Pulse the flour, sugar, almonds in a food processor until combined. Add the carrots; pulse until finely chopped. Add butter, molasses, cinnamon, allspice and salt. Pulse until dough comes together in large clumps. Dampen hands and press the dough into bottom and up sides of a 9-inch pie plate. Freeze until firm, at least 30 minutes.

Preheat oven to 350. Line the crust with foil, then fill with pie weight or dried beans. Bake until dry around edges, about 20 minute. Remove weights and foil and bake until bottom is dry, eight to 10 more minutes. Let cool 10 minute.

Make the filling: 1 8-ounce can crushed pineapple in juice; 1 8-ounce pkg. cream cheese, ½ cup 2 percent plain Greek yogurt; 1/3 cup sugar; 1 tsp. vanilla; 1/3 tsp. cinnamon; ¼ tsp. allspice; one large egg; 1 tbls. flour.
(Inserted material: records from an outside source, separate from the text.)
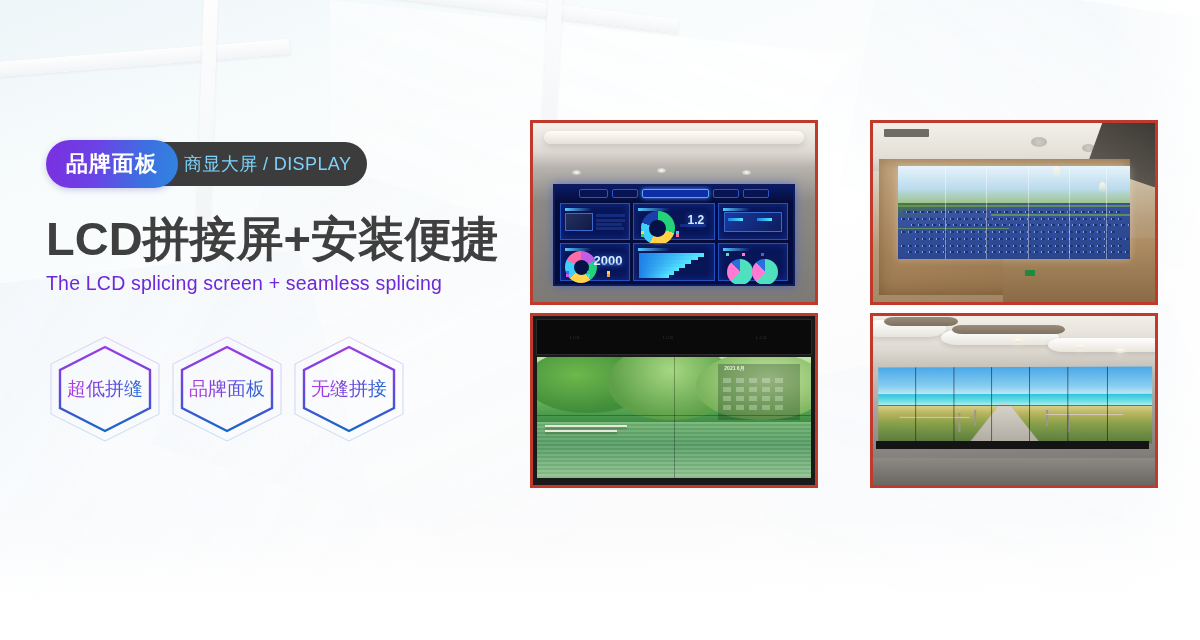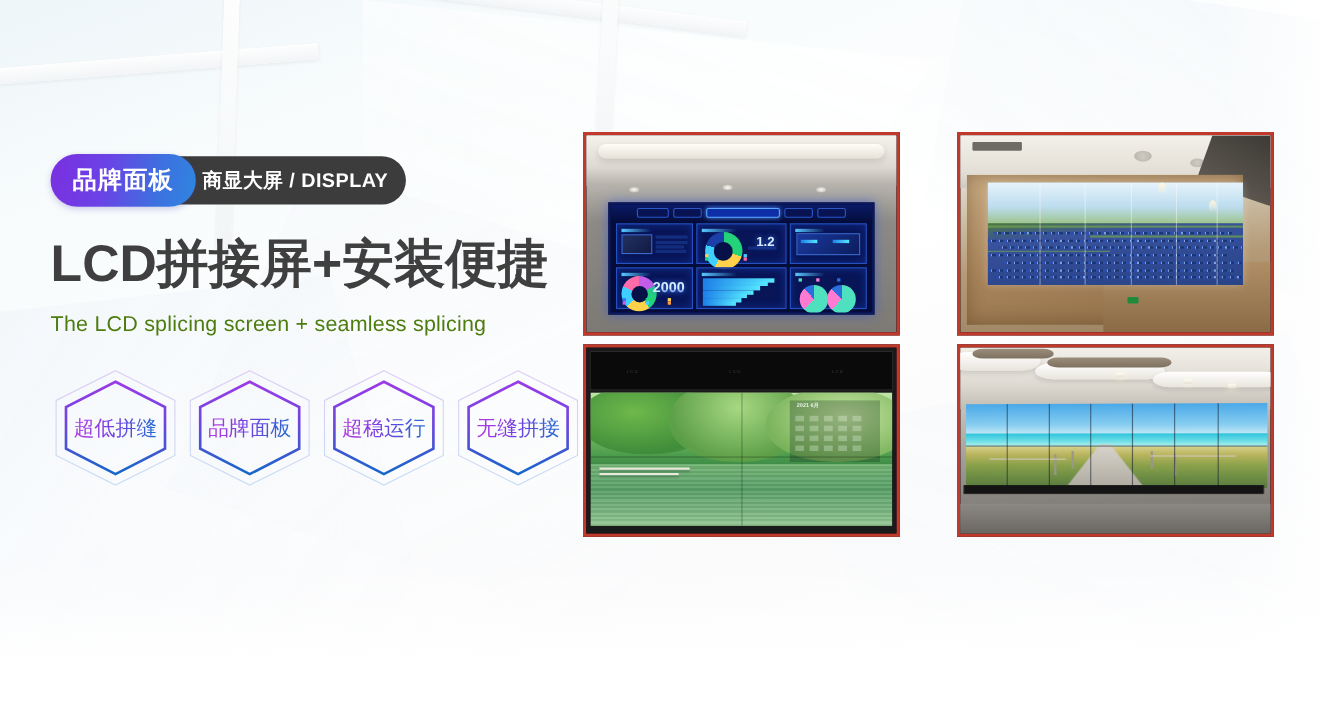"商显大屏 / DISPLAY" .pill-dark span { color: #ffffff -> #7dd3fc; font-weight: bold -> normal }
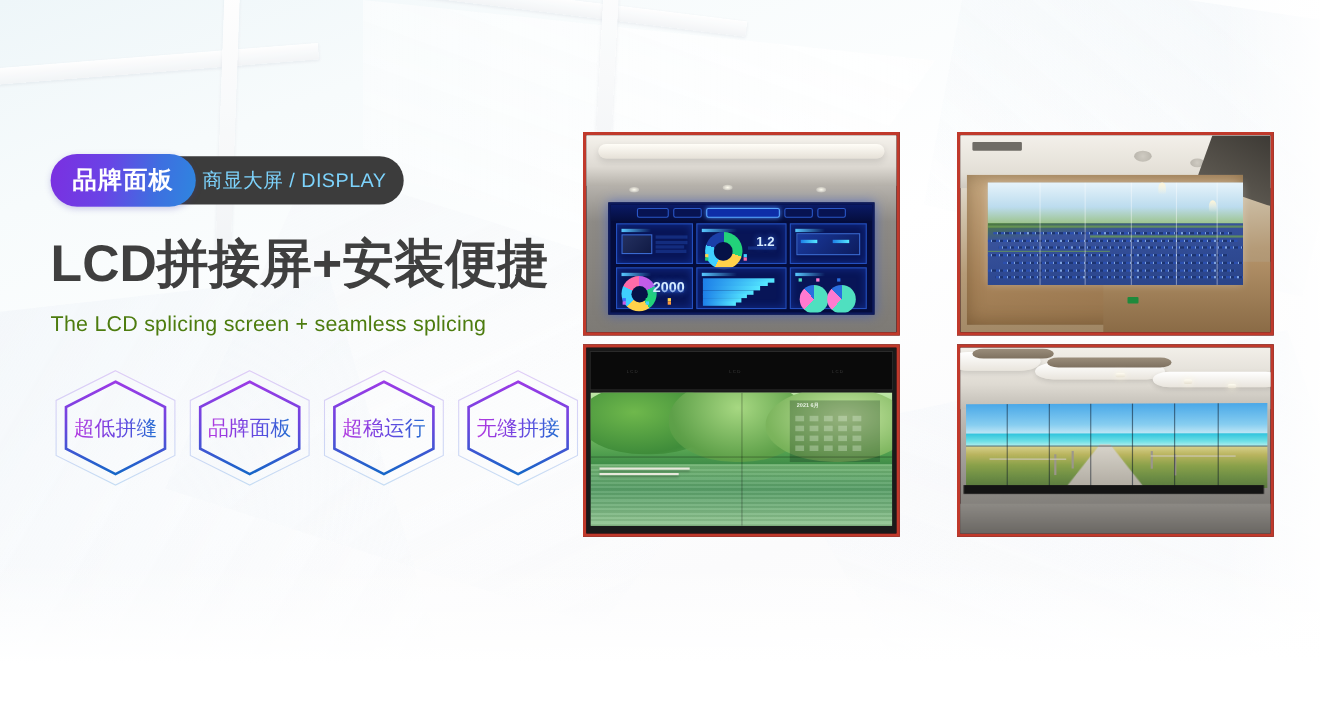"The LCD splicing screen +" .subline { color: #4d7c0f -> #6d28d9; margin-top: 21px -> 9px }
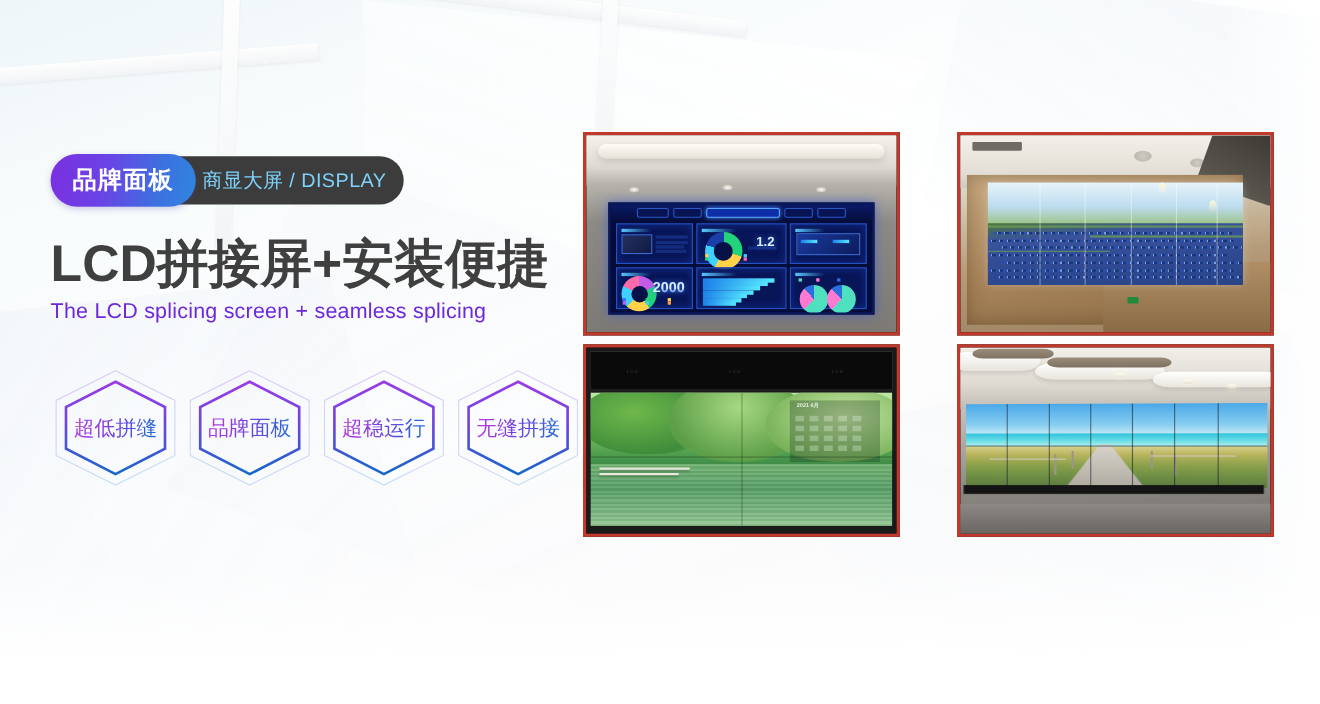"超稳运行" div.hex { html: <div> <svg> <polygon></polygon> <polygon></polygon> </svg> <span>超稳运行</span> </div> -> none }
Thinly sliced dried pineapple and sliced almonds for topping.

Wipe out food processor. Add canned pineapple, cr. cheese, yogurt, sugar, vanilla, cinnamon and allspice; puree until smooth. Add egg and flour; pulse until just combined.

Pour filling into crust; bake until edge is set but center still jiggles slightly, 25-30 minutes. Transfer to rack and let cool completely. Top with dried pineapple and sliced almonds.